WORK TO COMPLETE: The answer should hold exactly the lines of the entries below from the one containing "-160,7 +160,7 @@" through the last line, both included.

(Web interface edit records)
>>>
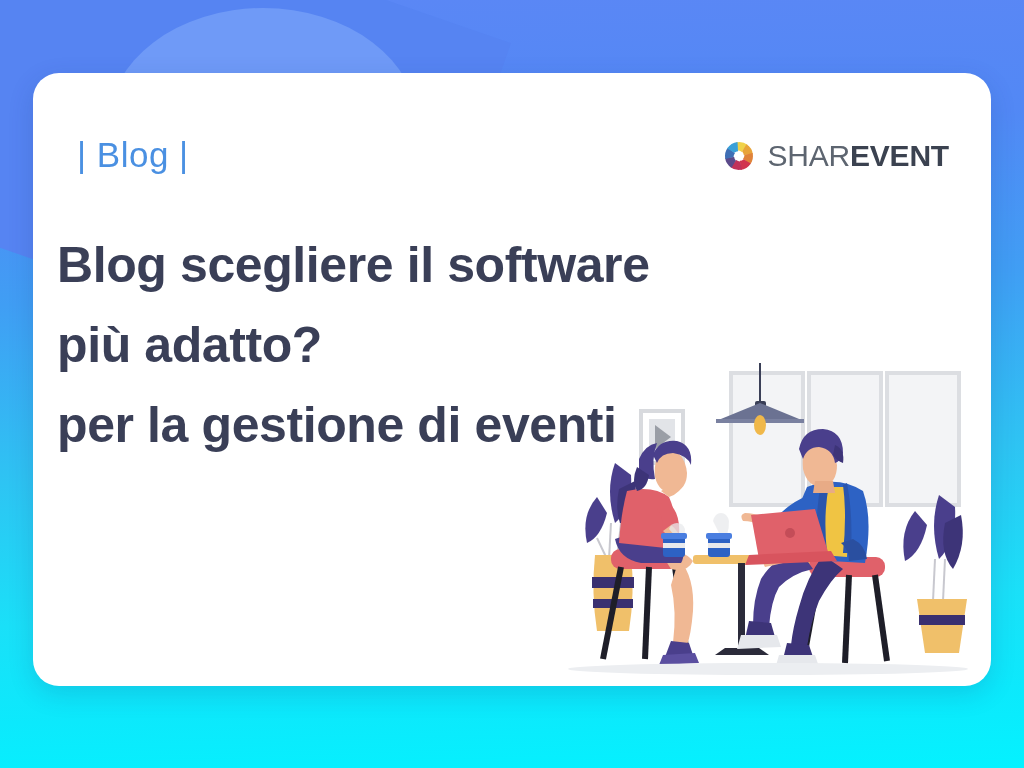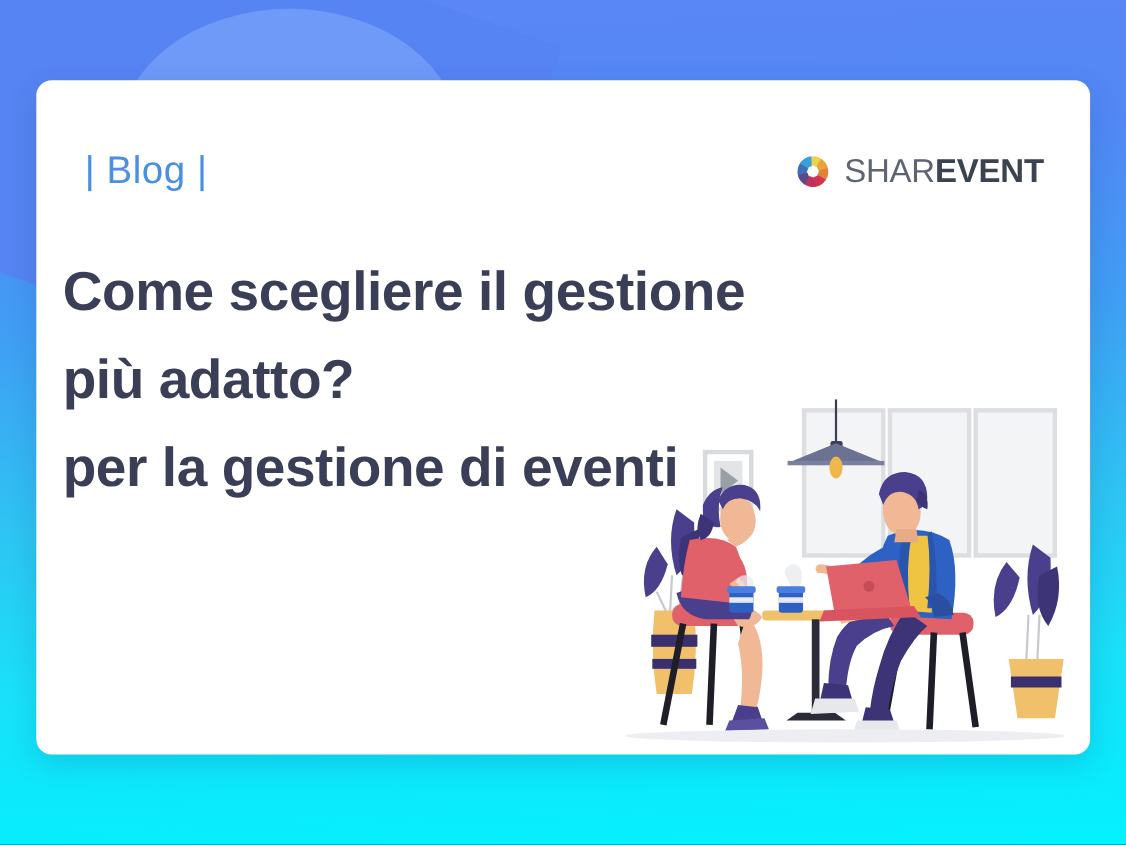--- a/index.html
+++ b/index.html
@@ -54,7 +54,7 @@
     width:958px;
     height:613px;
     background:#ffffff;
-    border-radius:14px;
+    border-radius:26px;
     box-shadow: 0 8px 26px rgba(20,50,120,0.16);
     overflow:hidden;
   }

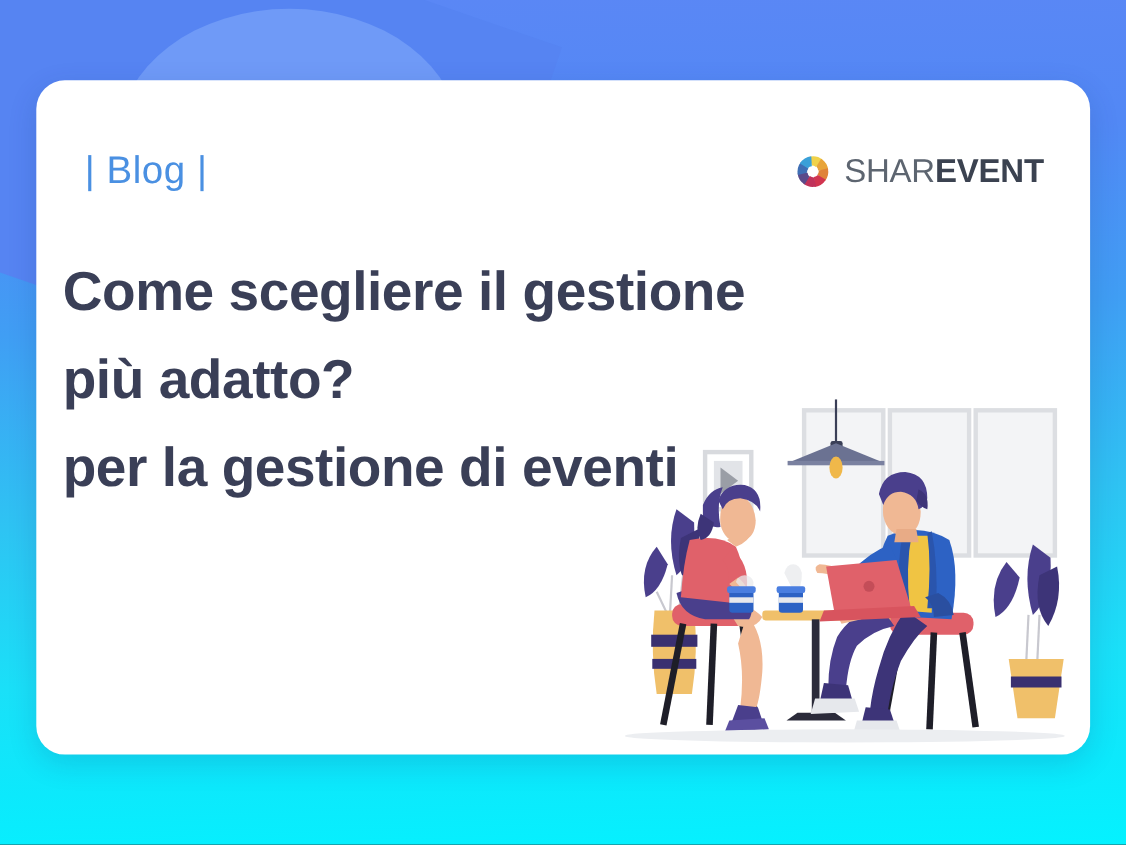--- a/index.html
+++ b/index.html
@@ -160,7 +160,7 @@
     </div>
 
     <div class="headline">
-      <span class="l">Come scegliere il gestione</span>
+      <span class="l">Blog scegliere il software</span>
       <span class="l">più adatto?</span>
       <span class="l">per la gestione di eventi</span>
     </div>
<<<
WRITTEN REPLY:
@@ -160,7 +160,7 @@
     </div>
 
     <div class="headline">
-      <span class="l">Come scegliere il gestione</span>
+      <span class="l">Blog scegliere il software</span>
       <span class="l">più adatto?</span>
       <span class="l">per la gestione di eventi</span>
     </div>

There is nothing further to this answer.